Eu havia entendido seu recado quando, umas duas semanas depois que ele me levara para morar com ele, disse baixinho, enquanto me despia, que eu usava roupas demais pro tesão que ele sentia quando chegava em casa. Depois daquela noite, deixei de lado as roupas de grife que vestia pensando agradá-lo. Nesta época, eu ainda trabalhava, mas, por sorte, largava o serviço mais cedo do que ele. Ía o mais rápido possível para casa e, sem tirar o olho do relógio, fazia uma higiene íntima caprichada, me banhava, hidratava a pele, me perfumava e esperava por sua chegada, enquanto esquentava o jantar preparado pela empregada.
Na maior parte das vezes, ele aparecia quando eu ainda punha a mesa. Quando passei a usar apenas a camiseta, foi mais rápido sentir suas mãos ávidas me bolinando o corpo, para depois me pôr na cama e me possuir como se dependesse daquilo para viver. Na verdade, nem sempre chegávamos até a cama: era comum ele me comer já no meio do caminho, às vezes com as calças ainda no meio das pernas e a camisa jogada em qualquer lugar.
Depois, quando perdi o emprego, não precisei mais de tanta ansiedade e me preparava com mais calma. Nos primeiros meses, ainda saía para procurar trabalho, mas, diante da dificuldade, um dia ele me perguntou se não estava bom daquele jeito. “Você sabe que nós não precisamos que você trabalhe. O que eu ganho dá pra nós dois e ainda sobra”. Eu a princípio recusei a ideia, me senti mal com aquela situação, mas ele me convenceu quando disse que estava adorando saber que podia contar comigo o tempo todo em casa e que se sentia mais tranqüilo assim.

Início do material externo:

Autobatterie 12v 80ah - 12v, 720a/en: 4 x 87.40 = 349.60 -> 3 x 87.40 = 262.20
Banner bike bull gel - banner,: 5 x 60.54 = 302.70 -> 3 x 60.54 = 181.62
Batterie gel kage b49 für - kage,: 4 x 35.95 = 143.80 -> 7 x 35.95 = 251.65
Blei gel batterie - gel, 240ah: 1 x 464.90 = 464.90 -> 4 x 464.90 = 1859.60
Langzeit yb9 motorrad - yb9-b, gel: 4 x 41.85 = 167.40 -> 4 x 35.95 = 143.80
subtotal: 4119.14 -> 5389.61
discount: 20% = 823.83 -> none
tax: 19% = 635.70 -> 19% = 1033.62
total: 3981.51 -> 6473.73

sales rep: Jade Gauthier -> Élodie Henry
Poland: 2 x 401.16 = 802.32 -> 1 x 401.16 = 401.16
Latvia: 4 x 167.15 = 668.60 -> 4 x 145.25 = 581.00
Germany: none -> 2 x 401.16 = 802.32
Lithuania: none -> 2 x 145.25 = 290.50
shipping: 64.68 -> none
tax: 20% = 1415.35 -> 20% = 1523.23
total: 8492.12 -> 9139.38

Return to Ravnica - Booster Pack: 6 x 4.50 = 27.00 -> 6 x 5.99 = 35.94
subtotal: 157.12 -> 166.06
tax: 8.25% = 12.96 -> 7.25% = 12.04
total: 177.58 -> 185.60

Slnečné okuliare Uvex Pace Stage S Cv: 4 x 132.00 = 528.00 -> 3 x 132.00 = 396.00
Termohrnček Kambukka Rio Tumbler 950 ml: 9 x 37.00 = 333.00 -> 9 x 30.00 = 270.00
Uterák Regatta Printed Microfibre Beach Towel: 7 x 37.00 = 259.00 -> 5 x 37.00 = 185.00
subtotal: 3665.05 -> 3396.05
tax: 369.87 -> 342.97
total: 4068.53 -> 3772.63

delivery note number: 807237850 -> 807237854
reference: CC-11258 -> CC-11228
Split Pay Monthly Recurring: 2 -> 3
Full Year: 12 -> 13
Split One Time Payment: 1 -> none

Insistiu, disse que não queria me proibir de trabalhar, mas que se isso era possível, por que não aproveitar para eu ter uma vida mais tranqüila ao lado dele? Acabei aceitando, mas combinamos que, então, em contrapartida, eu cuidaria da casa e das coisas dele, pois do contrário me sentiria um sanguessuga. Ele dispensou a empregada e ficamos apenas com uma diarista semanal, que fazia a limpeza mais pesada e preparava as guarnições e um ou outro prato, que eu descongelava e servia junto com o que cozinhava para ele.
A princípio a situação era estranha para mim. Eu me sentia um desocupado, um vagabundo, mas ele não via sentido em nada disso. “Você começou a trabalhar muito cedo, muito mais jovem do que eu... Agora está tendo um descanso, pode se dedicar mais a você e a mim. Por que tanta culpa...?”, e me beijava na orelha, divertindo-se com as cócegas que eu sentia quando ele fazia isso.
Logo, ele sugeriu, já que me sobrava tempo, que eu freqüentasse a academia diariamente, para me manter em forma (“mas sem exagerar, porque gosto do teu corpo macio assim; não quero você todo musculoso”, ele advertiu). Depois, contratou uma massagista duas vezes por semana, me matriculou em aulas de dança, num curso de desenho e em outro de culinária, me indicou um salão onde passei a ter limpeza de pele todas as semanas e onde passei também a cortar o cabelo. Ufa! Eram tantos compromissos que cheguei à conclusão que, mais uma vez, ele tinha razão: aquela nova rotina, para minha surpresa, foi se tornando indispensável, porque não imaginava mais a felicidade de nossa vida a dois sem ela. E, evidentemente, eu não teria como fazer nada daquilo se ainda trabalhasse.
Ele elogiava a suavidade da minha pele, notava como vagarosamente meu corpo ia se moldando, tornando-me mais vigoroso sem perder a suavidade. Elogiava quando eu fazia uma receita nova na cozinha ou estava com o corte de cabelo recém-atualizado. Como decerto ele tinha previsto, tudo aquilo foi me aperfeiçoando, melhorando. Em resumo: eu ia ficando mais gostoso e com mais recursos para agradá-lo – e isso era o que eu mais queria na vida.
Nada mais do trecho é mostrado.